The success we're having will drive sales and margins higher which in turn generates the strong free cash flow we are seeking to enable us to delever the balance sheet and reward all of our stakeholders. And now, we will open the lines for your questions..
Your first question comes from the line of Anthony Pettinari from Citigroup. Your line is open..
Yeah. Good morning. Looking at the EPS guidance, you raised the midpoint of your range by $0.12, $0.13.
Is it possible to quantify how much of that raised range reflects updated FX assumptions versus expectations of stronger business performance?.
Sure, Anthony. This is Jan. When we look at that – you're right, we raised our midpoint of our guidance, between the prior guidance and today, about $0.13. I would say, about $0.08 of that is related to FX. I would say, close to $0.05 is related to the impact that our first quarter had on the business, really the business beats part of the business.

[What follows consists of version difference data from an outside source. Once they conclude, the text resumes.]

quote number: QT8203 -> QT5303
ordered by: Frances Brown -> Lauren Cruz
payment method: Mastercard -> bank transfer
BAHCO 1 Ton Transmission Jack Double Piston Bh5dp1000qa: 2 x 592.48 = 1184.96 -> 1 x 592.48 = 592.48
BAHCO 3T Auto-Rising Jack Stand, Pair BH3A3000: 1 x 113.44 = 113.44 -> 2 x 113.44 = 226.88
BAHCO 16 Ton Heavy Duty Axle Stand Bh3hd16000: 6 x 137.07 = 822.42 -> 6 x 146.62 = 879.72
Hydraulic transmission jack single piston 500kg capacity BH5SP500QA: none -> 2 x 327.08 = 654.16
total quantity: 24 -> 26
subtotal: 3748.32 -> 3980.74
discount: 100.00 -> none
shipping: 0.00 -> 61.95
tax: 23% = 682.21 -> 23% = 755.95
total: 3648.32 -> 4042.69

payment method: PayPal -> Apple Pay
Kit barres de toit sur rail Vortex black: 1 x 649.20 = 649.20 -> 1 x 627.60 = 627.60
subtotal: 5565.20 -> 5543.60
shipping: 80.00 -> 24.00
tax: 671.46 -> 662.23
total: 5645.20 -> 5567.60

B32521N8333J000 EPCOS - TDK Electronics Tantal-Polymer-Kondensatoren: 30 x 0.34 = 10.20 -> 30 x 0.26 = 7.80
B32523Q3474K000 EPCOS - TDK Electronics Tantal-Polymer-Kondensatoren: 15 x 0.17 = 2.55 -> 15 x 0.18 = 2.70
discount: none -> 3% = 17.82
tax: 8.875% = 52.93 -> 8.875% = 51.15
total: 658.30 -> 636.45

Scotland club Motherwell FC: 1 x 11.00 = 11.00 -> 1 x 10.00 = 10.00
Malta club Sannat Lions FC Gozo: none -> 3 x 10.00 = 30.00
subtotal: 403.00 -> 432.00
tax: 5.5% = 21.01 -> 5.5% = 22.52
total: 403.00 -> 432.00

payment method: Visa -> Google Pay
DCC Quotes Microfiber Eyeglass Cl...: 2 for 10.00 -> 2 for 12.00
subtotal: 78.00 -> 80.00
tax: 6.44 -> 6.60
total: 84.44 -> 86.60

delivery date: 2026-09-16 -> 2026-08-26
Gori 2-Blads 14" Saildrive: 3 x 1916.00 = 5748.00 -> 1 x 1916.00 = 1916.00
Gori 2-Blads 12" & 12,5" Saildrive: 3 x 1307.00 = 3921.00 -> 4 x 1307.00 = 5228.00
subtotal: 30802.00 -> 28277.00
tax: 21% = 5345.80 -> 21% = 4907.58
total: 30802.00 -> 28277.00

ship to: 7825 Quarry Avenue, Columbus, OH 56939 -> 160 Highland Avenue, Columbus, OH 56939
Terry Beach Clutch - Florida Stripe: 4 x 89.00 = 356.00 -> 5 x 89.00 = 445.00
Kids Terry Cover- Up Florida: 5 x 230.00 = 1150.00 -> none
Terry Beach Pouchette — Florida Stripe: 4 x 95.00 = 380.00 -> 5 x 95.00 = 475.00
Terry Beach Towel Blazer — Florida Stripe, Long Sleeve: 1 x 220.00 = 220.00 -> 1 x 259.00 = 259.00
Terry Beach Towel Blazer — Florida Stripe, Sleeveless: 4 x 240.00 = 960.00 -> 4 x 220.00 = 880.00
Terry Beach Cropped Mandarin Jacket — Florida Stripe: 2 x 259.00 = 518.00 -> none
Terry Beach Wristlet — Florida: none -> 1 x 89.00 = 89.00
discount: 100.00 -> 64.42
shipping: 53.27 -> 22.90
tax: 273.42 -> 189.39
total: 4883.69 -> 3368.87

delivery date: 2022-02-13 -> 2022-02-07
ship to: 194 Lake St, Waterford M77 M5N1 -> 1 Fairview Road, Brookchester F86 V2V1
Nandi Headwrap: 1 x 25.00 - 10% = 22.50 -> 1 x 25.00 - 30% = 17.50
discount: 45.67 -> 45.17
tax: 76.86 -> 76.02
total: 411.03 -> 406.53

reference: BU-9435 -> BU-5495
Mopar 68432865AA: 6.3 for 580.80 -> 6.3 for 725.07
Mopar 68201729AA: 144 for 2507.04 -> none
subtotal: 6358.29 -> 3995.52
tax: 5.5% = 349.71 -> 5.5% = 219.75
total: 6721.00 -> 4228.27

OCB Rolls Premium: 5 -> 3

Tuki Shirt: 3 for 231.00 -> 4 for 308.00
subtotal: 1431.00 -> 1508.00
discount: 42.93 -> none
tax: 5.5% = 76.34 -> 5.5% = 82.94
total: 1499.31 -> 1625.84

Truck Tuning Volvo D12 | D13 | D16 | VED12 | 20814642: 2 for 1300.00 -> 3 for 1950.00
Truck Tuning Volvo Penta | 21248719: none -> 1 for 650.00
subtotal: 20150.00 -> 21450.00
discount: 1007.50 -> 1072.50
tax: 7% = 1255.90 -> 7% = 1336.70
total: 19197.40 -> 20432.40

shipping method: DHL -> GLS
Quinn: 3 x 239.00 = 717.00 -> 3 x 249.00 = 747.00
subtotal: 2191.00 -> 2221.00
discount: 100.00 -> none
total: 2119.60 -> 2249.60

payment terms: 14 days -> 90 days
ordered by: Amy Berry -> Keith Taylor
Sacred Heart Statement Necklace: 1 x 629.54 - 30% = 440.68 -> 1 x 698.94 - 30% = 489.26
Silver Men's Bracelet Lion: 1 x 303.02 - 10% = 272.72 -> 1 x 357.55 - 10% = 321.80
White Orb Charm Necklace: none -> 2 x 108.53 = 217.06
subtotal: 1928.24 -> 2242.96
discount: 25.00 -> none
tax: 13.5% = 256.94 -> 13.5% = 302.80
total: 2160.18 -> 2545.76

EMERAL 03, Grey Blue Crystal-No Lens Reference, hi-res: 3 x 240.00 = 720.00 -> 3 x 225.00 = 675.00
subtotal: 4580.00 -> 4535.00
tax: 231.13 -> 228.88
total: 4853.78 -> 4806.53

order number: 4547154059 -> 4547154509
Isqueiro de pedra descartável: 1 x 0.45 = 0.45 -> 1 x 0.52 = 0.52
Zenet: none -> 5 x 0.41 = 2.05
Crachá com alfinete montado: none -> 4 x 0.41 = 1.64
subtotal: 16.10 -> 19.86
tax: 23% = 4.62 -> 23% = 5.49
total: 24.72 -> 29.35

Remember that even though we performed $0.08 better in the first quarter, that we did curtail some spending that may come back in the second half of the year but on a very disciplined basis.
We probably have another couple cents in the increase related to the acquisitions being up again in the second quarter to the fourth quarter a little bit, and offset some of this by the rest of the business, mainly Brazil and Ecuador, and maybe corporate a little bit. We've got a lower tax rate, that's good news, by a couple of cents as well..
Your next question comes from the line of George Staphos from Bank of America. Your line is open..
Hi, everyone. Good morning. Thanks for all the details and congratulations on the progress, so far. Andres, I was wondering, could you update us a bit more? We appreciated the color you gave us on Alloa.
But can you give us a bit more color in terms of where you stand on the dollar value associated with improving the seven most performing plants and the indexes on manufacturing productivity, asset stability, et cetera, that you have in your dashboard? Thank you..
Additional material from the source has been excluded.